On September 13, 2011, the United States District Court of the Middle District of Pennsylvania held that the Affordable Care Act’s individual mandate was unconstitutional as a violation of the Commerce Clause. In Goudy-Bachman v. U.S. Department of Health and Human Services, No. 1:10-CV-763 (M.D. Pa. Sept. 13, 2011), the court found, similar to its predecessors in other courts, that the federal government was one of limited enumerated powers and that “Congress [could not] invoke its Commerce Clause power to compel individuals to buy insurance as a condition of lawful citizenship or residency.” Thus, although the court recognized that “[t]he nation undoubtedly faces a health care crisis,” it severed the individual mandate, the guaranteed issue, and preexisting conditions reforms from the Affordable Care Act as unconstitutional. However, because the provisions found unconstitutional were severed from the Affordable Care Act, this decision allows the rest of the Act to stay intact and operative. The full decision is available at http://www.pamd.uscourts.gov/opinions/conner/10v763a.pdf.
On Friday, August 12, 2011, the U.S. Court of Appeals for the Eleventh Circuit held that the individual mandate provision in the Patient Protection and Affordable Care Act (“Act”) is an unconstitutional exercise of Congress’ power under the Commerce Clause of the United States Constitution. However, the court refused to hold the entire Act unconstitutional, ruling instead that the individual mandate provision is severable from the rest of the Act. The decision creates a circuit split because it conflicts with the recent decision by the U.S. Court of Appeals for the Sixth Circuit, which rejected a challenge to the individual mandate provision’s constitutionality.

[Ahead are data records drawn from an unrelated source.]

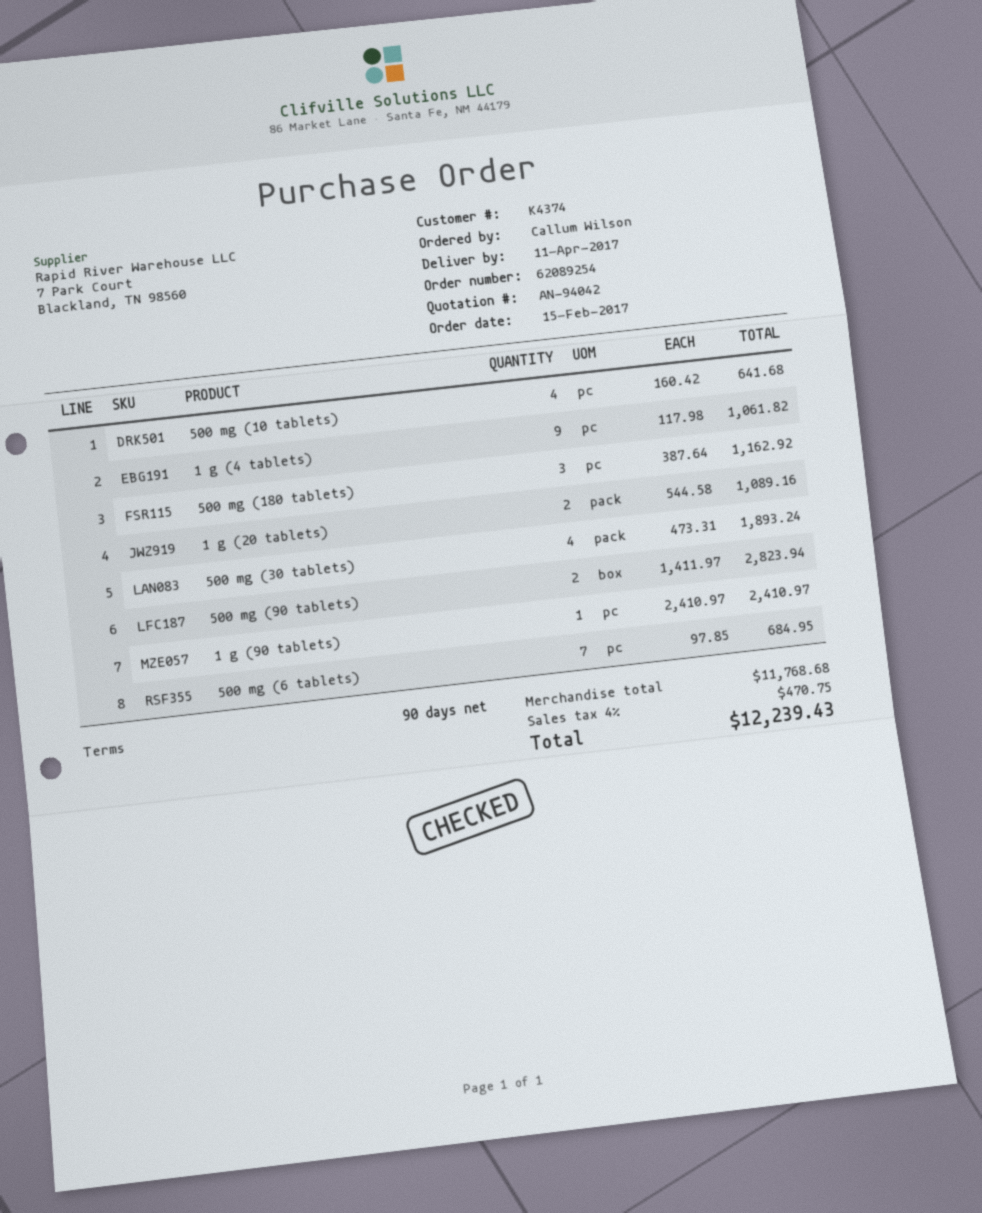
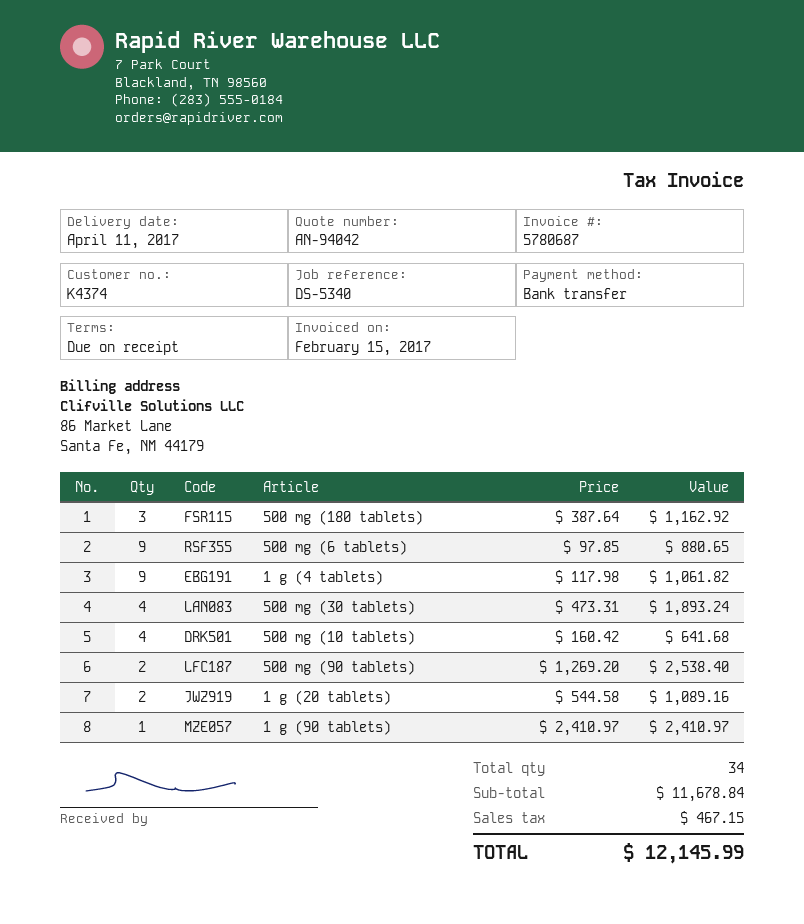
payment terms: 90 days -> on receipt
500 mg (90 tablets): 2 x 1411.97 = 2823.94 -> 2 x 1269.20 = 2538.40
500 mg (6 tablets): 7 x 97.85 = 684.95 -> 9 x 97.85 = 880.65
subtotal: 11768.68 -> 11678.84
tax: 470.75 -> 467.15
total: 12239.43 -> 12145.99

On July 29, 2011, CMS issued Transmittal 78 clarifying that critical access hospitals (CAH) are included in CMS’ laboratory demonstration project for certain complex diagnostic tests. Under standard rules, payment made for tests provided by a laboratory working under arrangement with a hospital or CAH would ordinarily be in the form of a bundled payment to the hospital or CAH, and not directly to the laboratory. However, the Affordable Care Act requires that CMS conduct a demonstration project that will allow laboratories to receive a separate, direct payment for certain complex tests. The demonstration project begins January 1, 2012 and continues for two years or until the $100 million in funding is exhausted. Transmittal 78 rescinds and replaces Transmittal 74 dated July 15, 2011.

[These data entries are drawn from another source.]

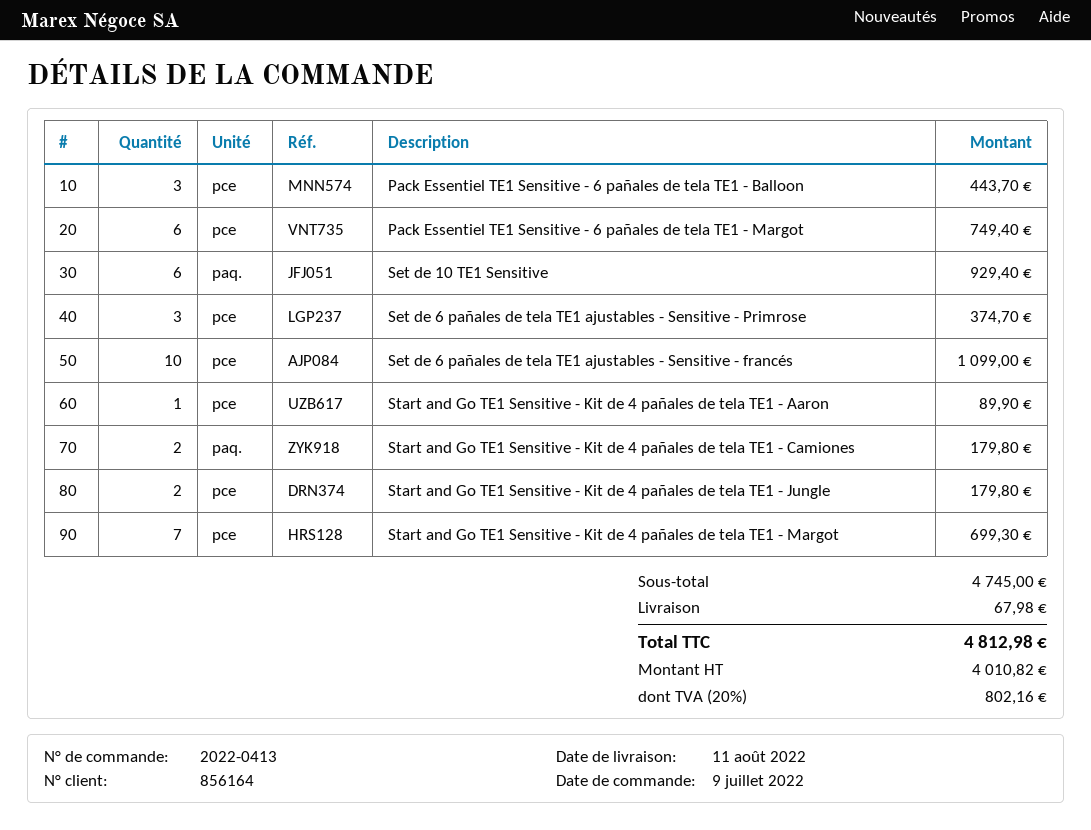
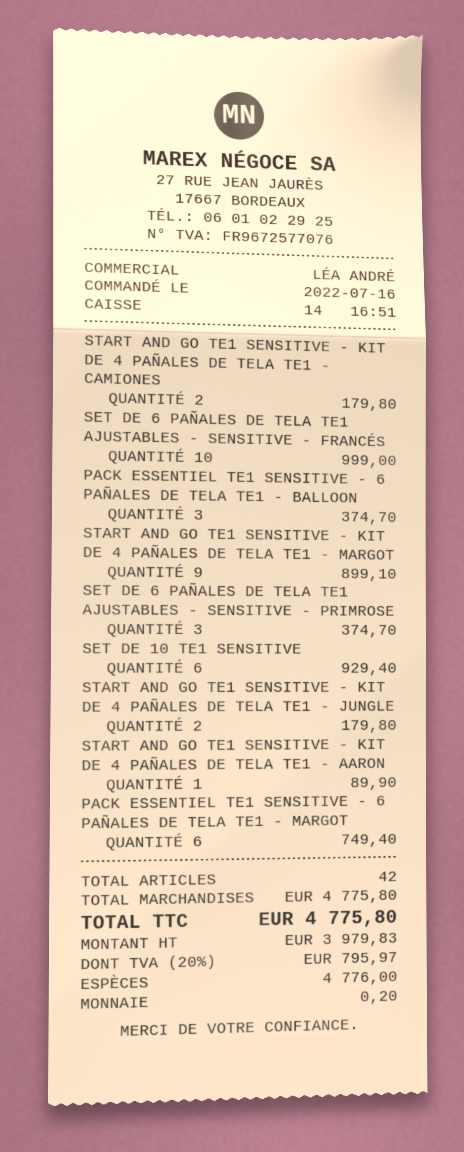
order date: 2022-07-09 -> 2022-07-16
Pack Essentiel TE1 Sensitive - 6 pañales de tela TE1 - Balloon: 3 for 443.70 -> 3 for 374.70
Set de 6 pañales de tela TE1 ajustables - Sensitive - francés: 10 for 1099.00 -> 10 for 999.00
Start and Go TE1 Sensitive - Kit de 4 pañales de tela TE1 - Margot: 7 for 699.30 -> 9 for 899.10
subtotal: 4745.00 -> 4775.80
shipping: 67.98 -> none
net: 4010.82 -> 3979.83
tax: 20% = 802.16 -> 20% = 795.97
total: 4812.98 -> 4775.80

To read Transmittal 78, please go to https://www.cms.gov/transmittals/downloads/R78DEMO.pdf.
On July 29, 2011, the U.S. Department of Health and Human Services (HHS) announced that it would provide a total of $71.3 million in grant funding to expand the education and training of nurses and nursing diversity. The monies will be distributed among six types of awards: Nurse Education, Practice, Quality and Retention; Nursing Workforce Diversity; Nurse Faculty Loan Program; Advanced Nursing Education Program; Advanced Education Nursing Traineeships; Nurse Anesthetist Traineeships. Monies from these awards will support all levels of education from entry-level nursing to advanced traineeships, increase opportunities for individuals from disadvantaged backgrounds, and provide partial loan-forgiveness for nursing faculty.

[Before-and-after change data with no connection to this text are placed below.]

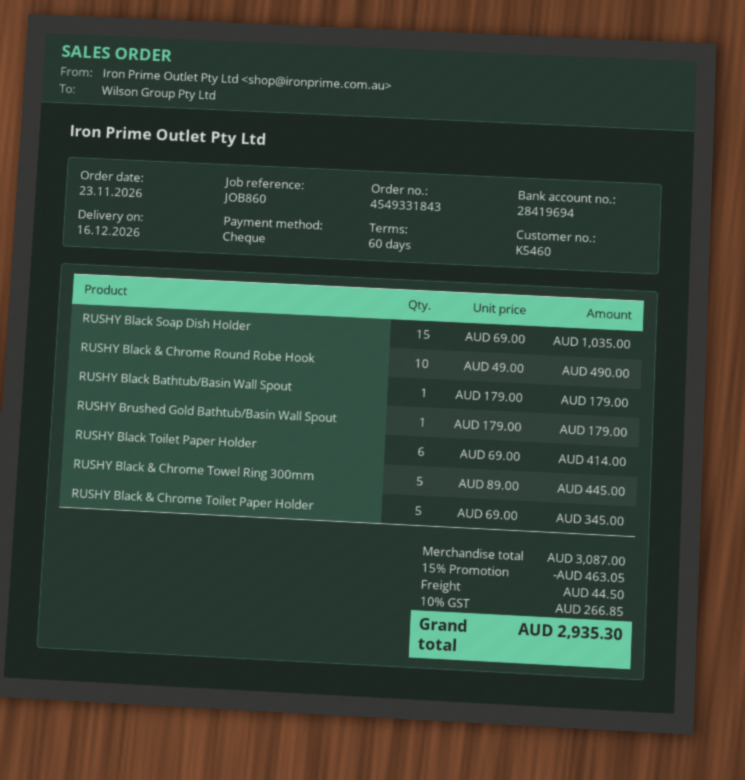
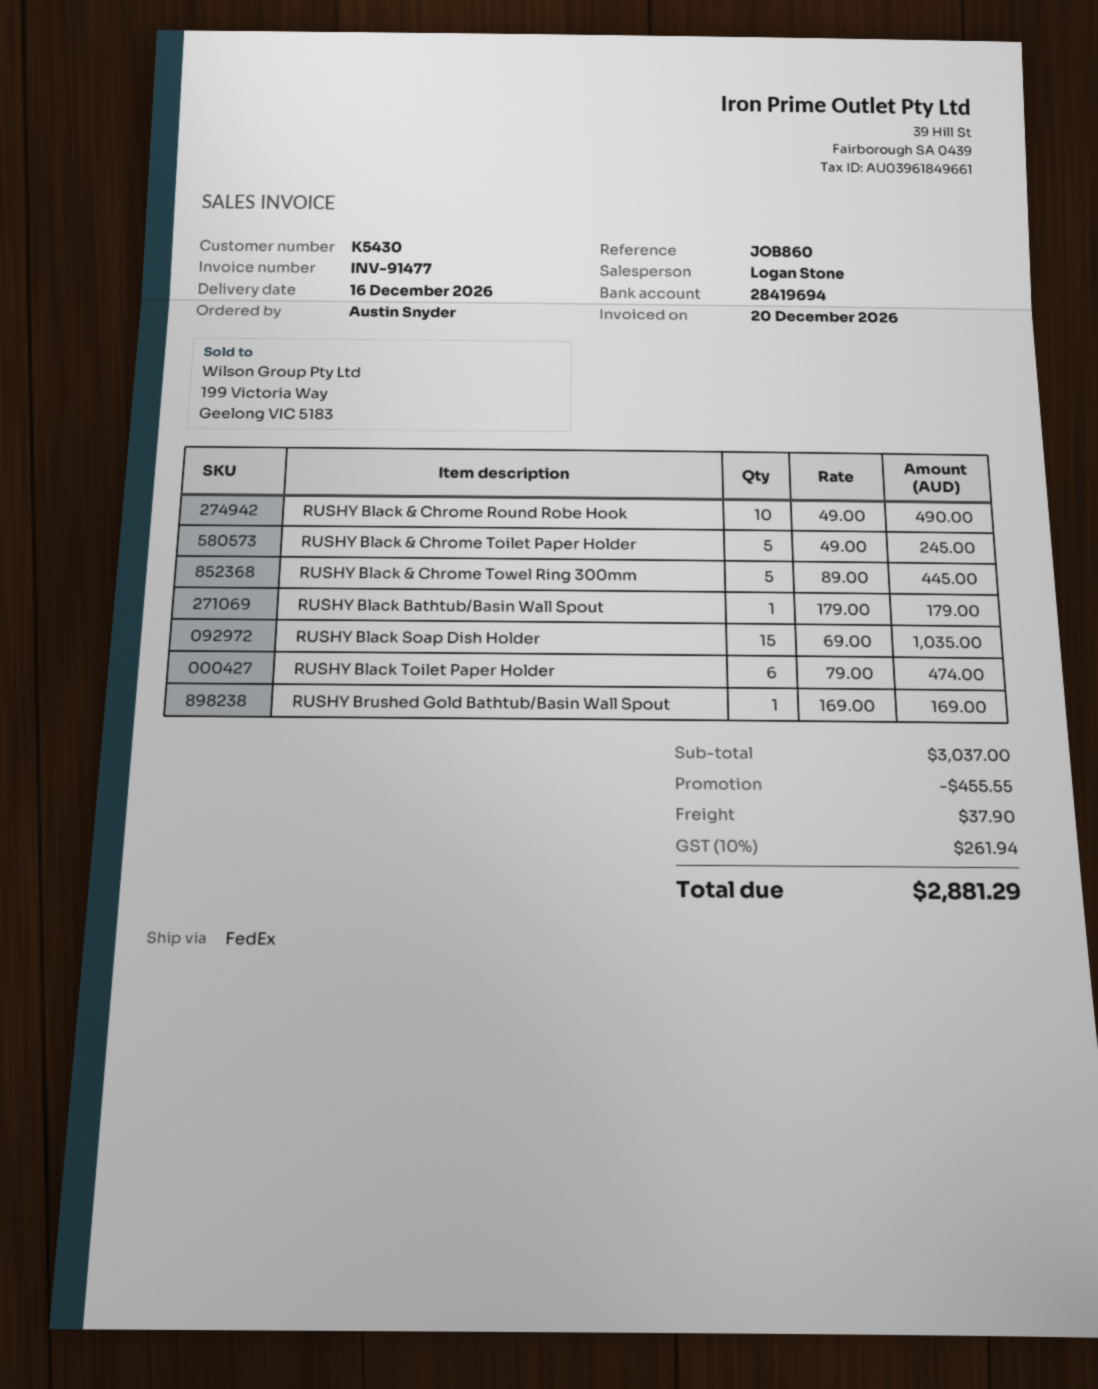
customer number: K5460 -> K5430
RUSHY Brushed Gold Bathtub/Basin Wall Spout: 1 x 179.00 = 179.00 -> 1 x 169.00 = 169.00
RUSHY Black Toilet Paper Holder: 6 x 69.00 = 414.00 -> 6 x 79.00 = 474.00
RUSHY Black & Chrome Toilet Paper Holder: 5 x 69.00 = 345.00 -> 5 x 49.00 = 245.00
subtotal: 3087.00 -> 3037.00
discount: 463.05 -> 455.55
shipping: 44.50 -> 37.90
tax: 10% = 266.85 -> 10% = 261.94
total: 2935.30 -> 2881.29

To read more about this announcement and see details of each of the awards, please go to http://www.hhs.gov/news/press/2011pres/07/20110729a.html.
The Federal Trade Commission and the U.S. Department of Justice have jointly issued a proposed enforcement policy for the application of the antitrust laws to healthcare collaborations among otherwise independent providers and provider groups that seek to participate as accountable care organizations (ACOs) under the Medicare Shared Savings Program. The agencies seek public comments until May 31, 2011, on the proposed enforcement policy and the new antitrust “safety zone” it would create.
For more information and the proposed antitrust policy, please visit the FTC and DOJ’s Proposed Statement.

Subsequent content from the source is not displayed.